|Published (Last):||28 June 2015|
|PDF File Size:||11.27 Mb|
|ePub File Size:||4.39 Mb|
|Price:||Free* [*Free Regsitration Required]|
Always insist on consistently correct fingering right from the start of the learning process. You could teach the outer sections first, then teach the middle section.
Small children playing this sonatina need not use any pedal at all. Students need to have performing opportunities before the big occasion since the problem can be that students have been playing with dynamic contrast in lessons but under the challenge of an audience, concentrate only on getting the notes right and forget the expressiveness. If this piece is to be played from memory the teacher will need to give clear guidance about understanding the structure of the music.
The LH part could be learned by playing each set of four quavers as a chord.
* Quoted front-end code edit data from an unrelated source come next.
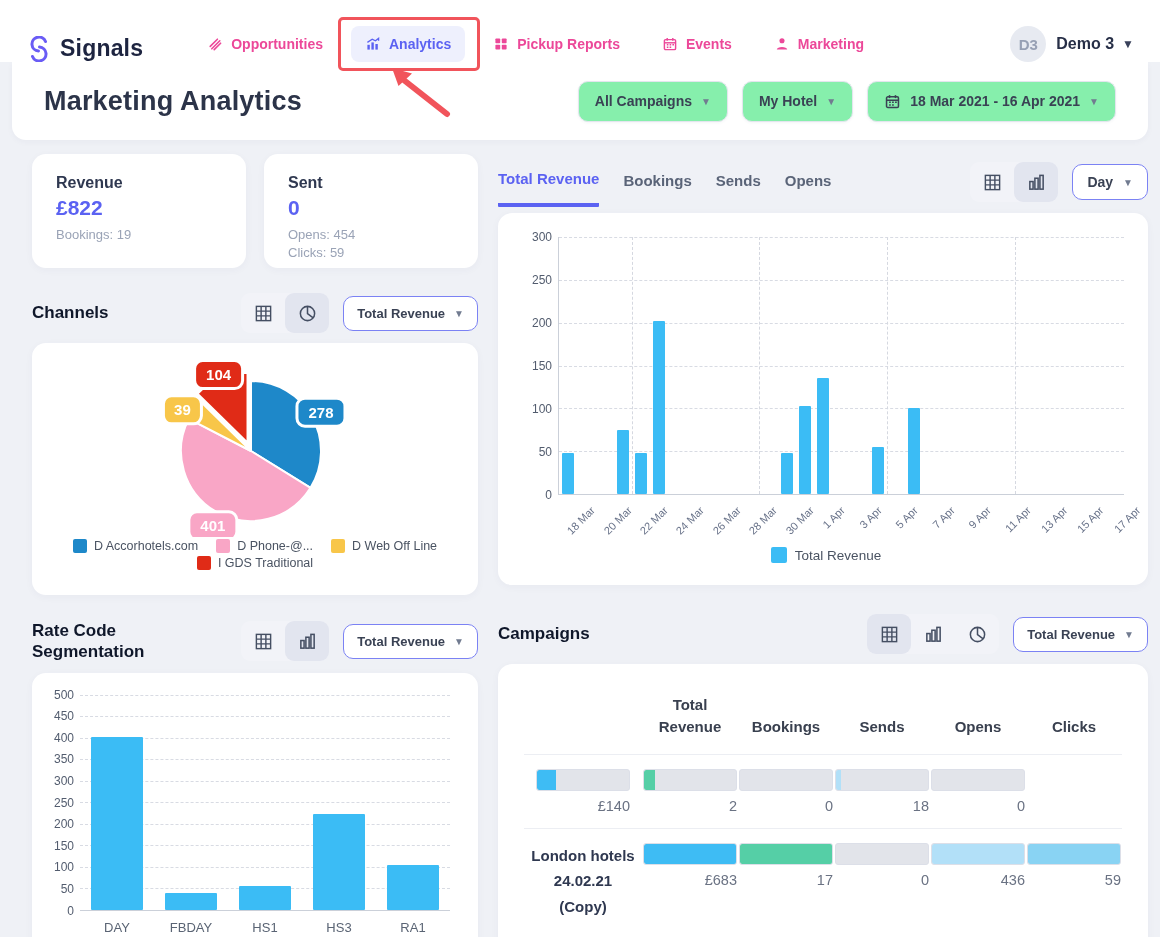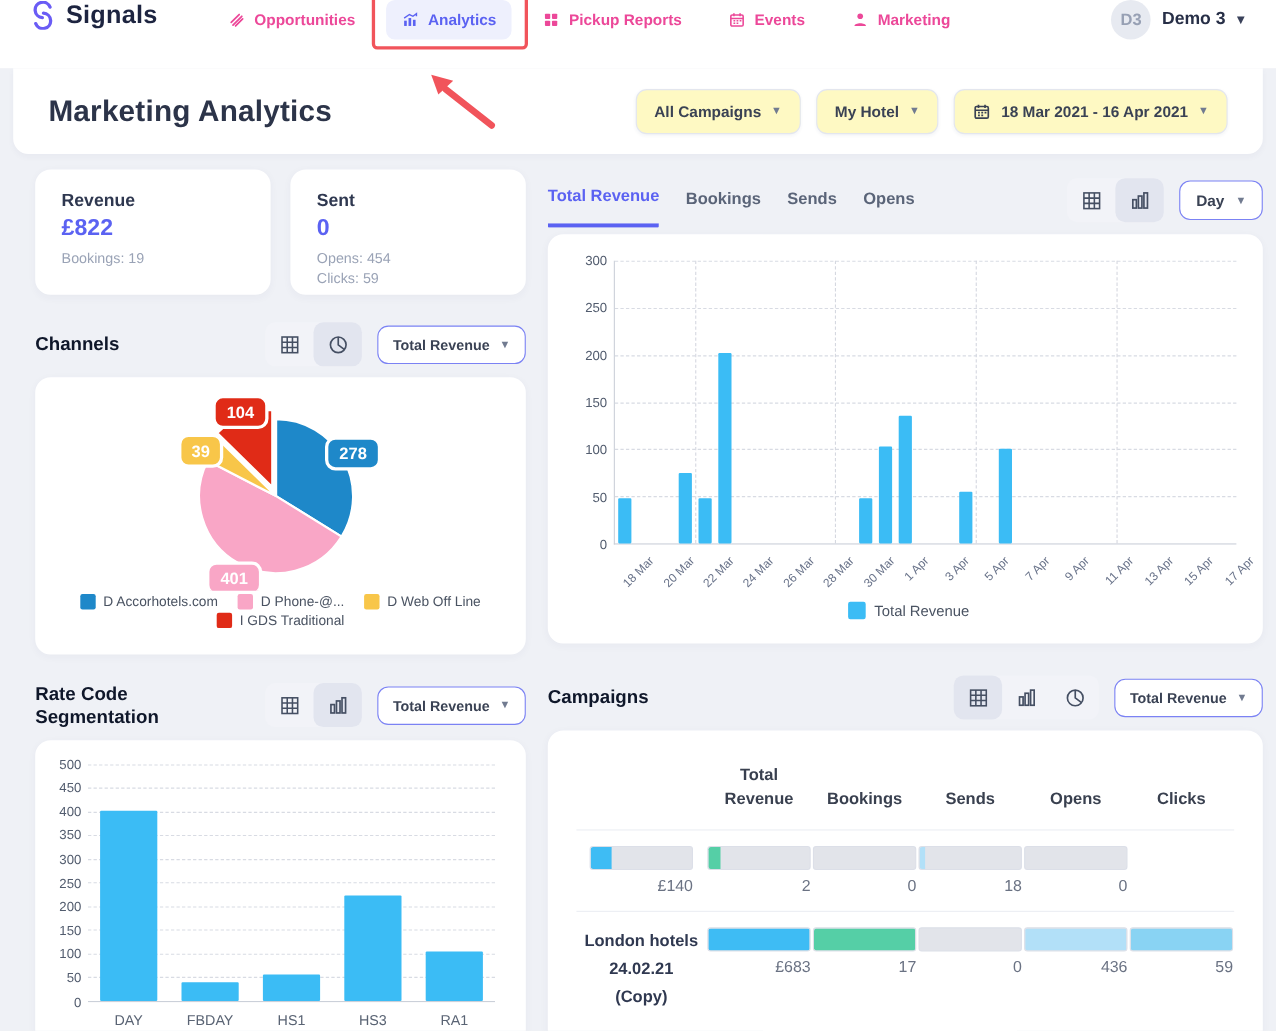"Signals" nav { align-items: flex-start -> flex-end }
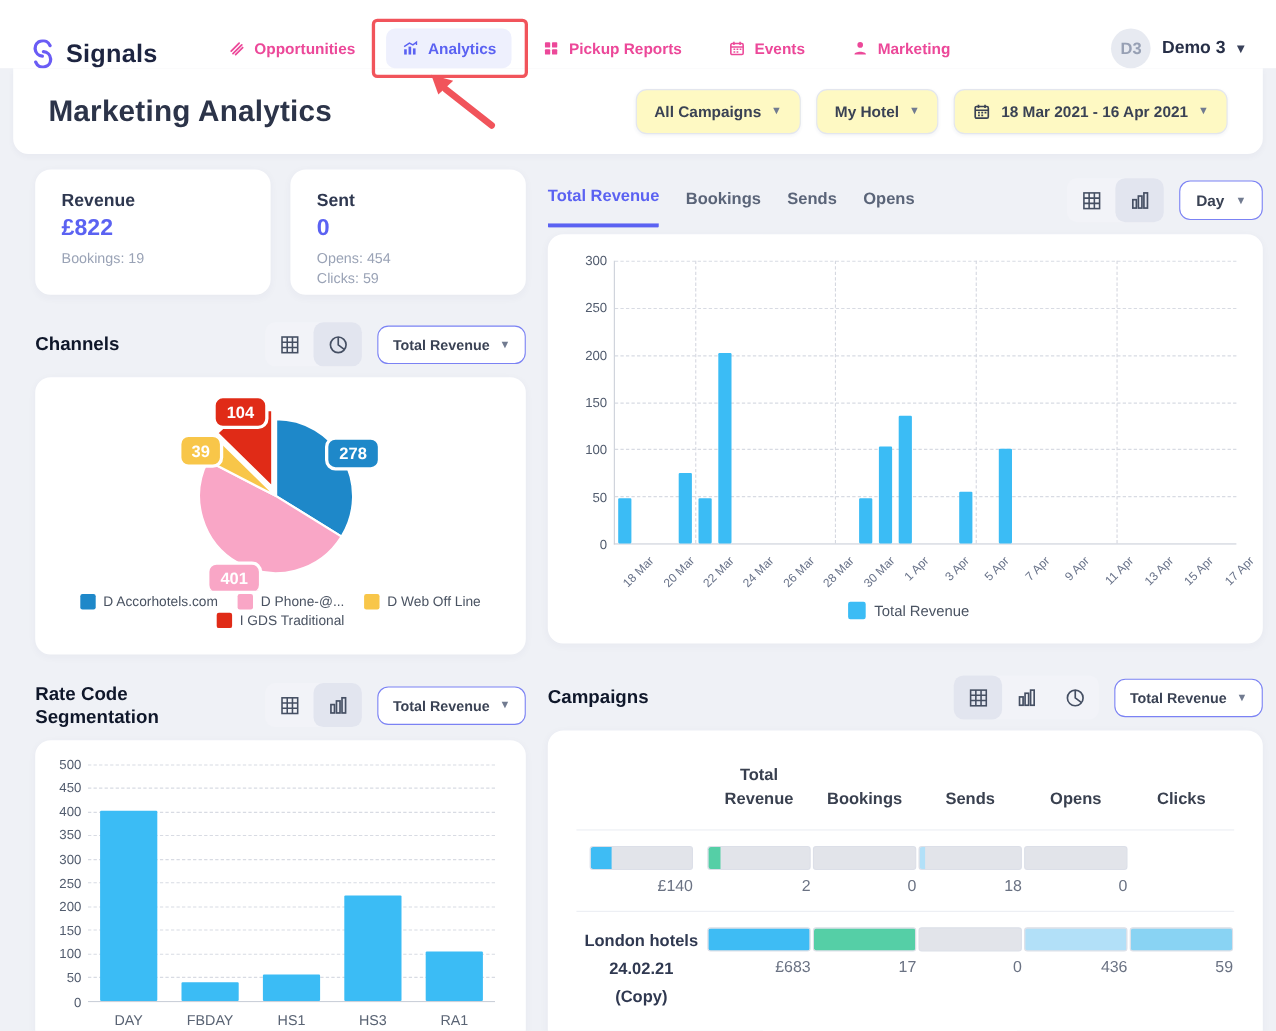"All Campaigns" .filter-btn { background: #fef9c3 -> #86efac }
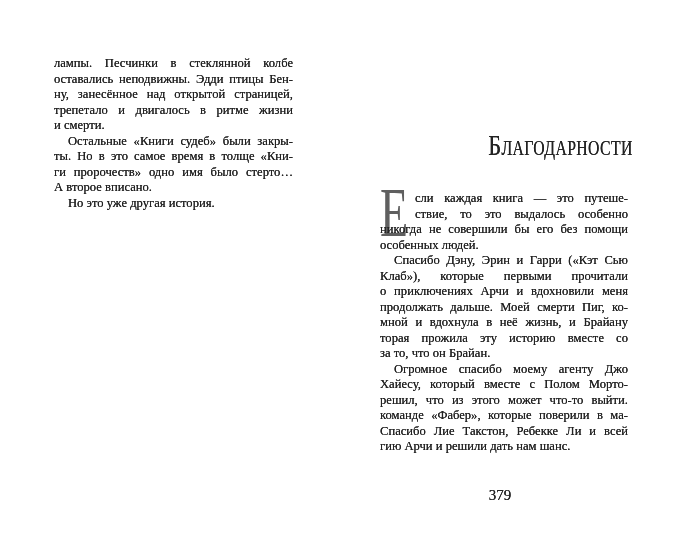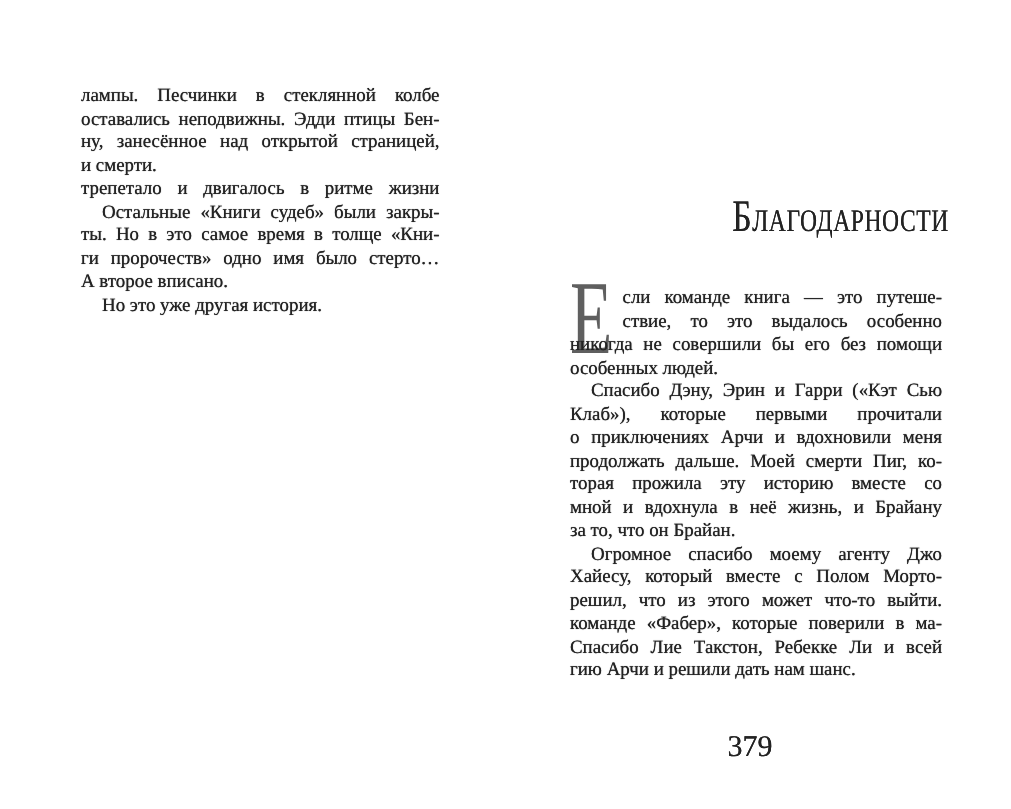"и смерти." div.tline { order: before "трепетало и двигалось в ритме" -> after "трепетало и двигалось в ритме" }
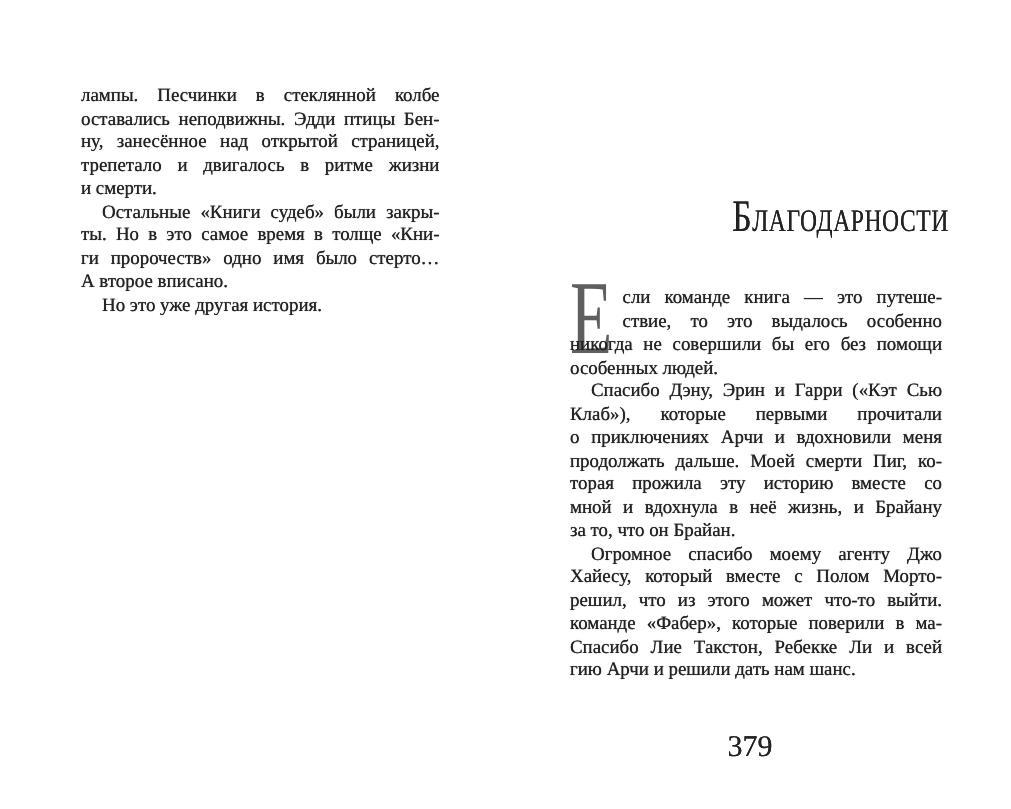"сли команде книга — это" div.tline { text: команде -> каждая }
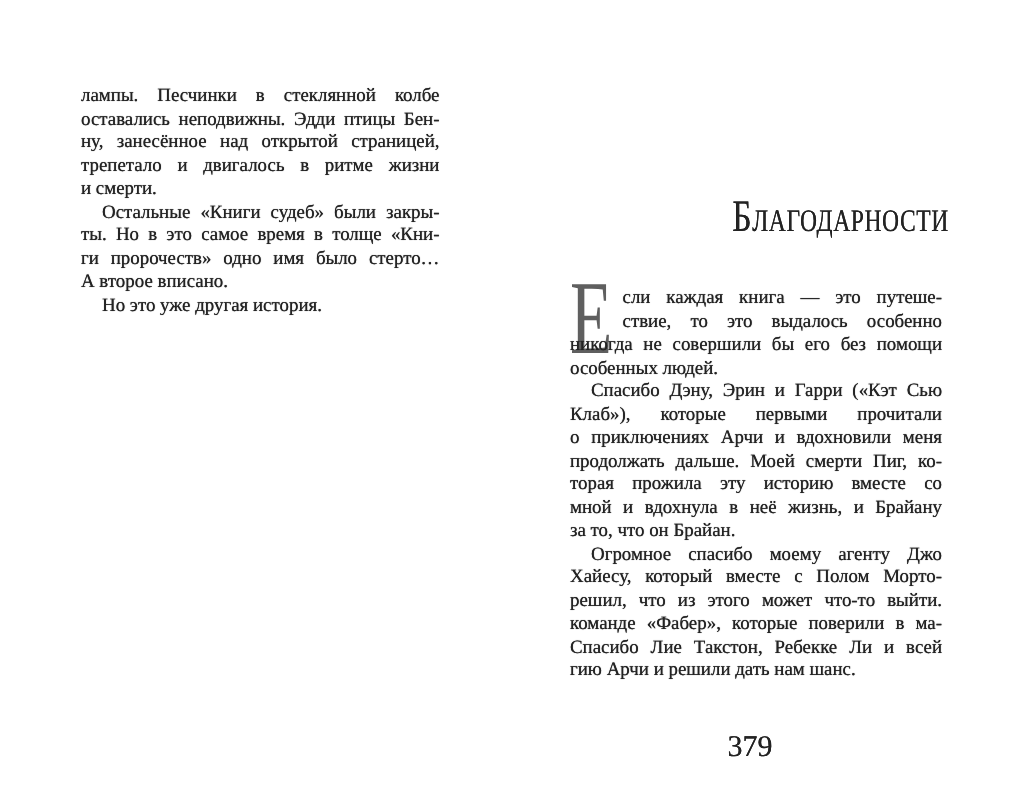"торая прожила эту историю вместе" div.tline { order: before "мной и вдохнула в неё" -> after "мной и вдохнула в неё" }
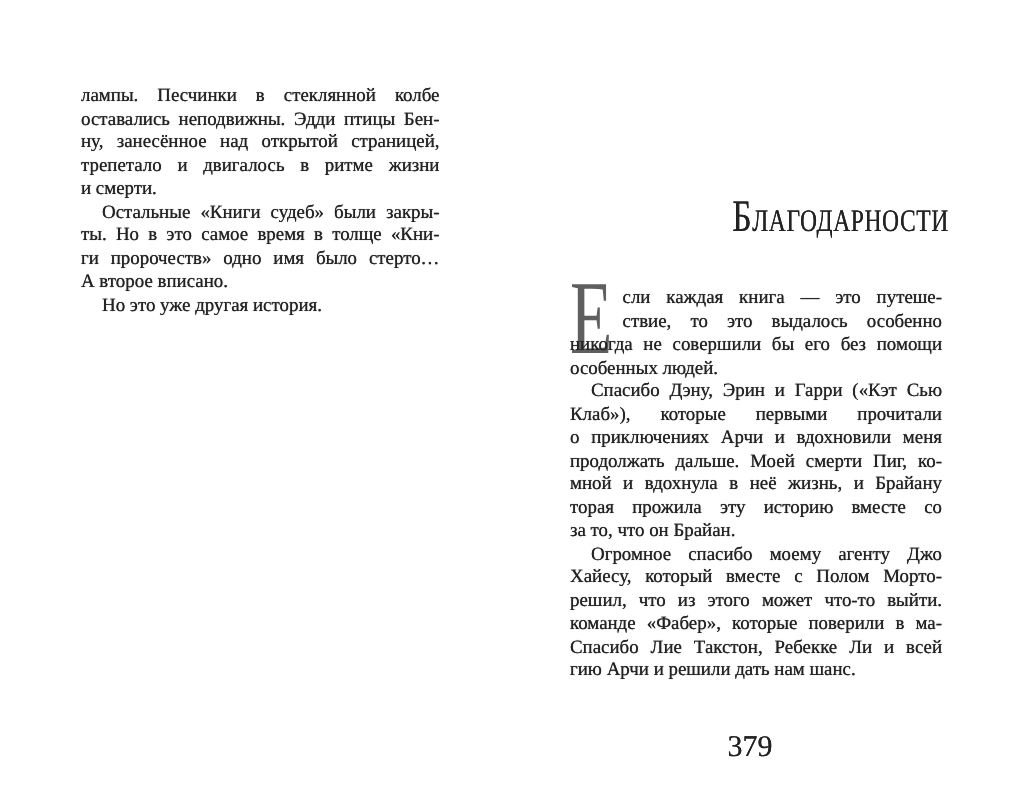"379" #page-number { font-size: 20px -> 15px }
This is a side to side, rocking motion created by rotating the forearm. Majir will be reliable overall and there will be quick recovery from any slips.
However keeping the fingers on the keys and pushing with each finger will create excess tension and give rhythmic unevenness. An excellent performance will be confident in fluency with poised tone control.
Separate hands work of each two-bar phrase before trying very slowly, hands together should yield good results. Curious students could try various fingering combinations to find out that keeping Finger 2 gives an awkward thumb on the F sharp. Pedalling Small children playing this sonatina need not use any pedal at all.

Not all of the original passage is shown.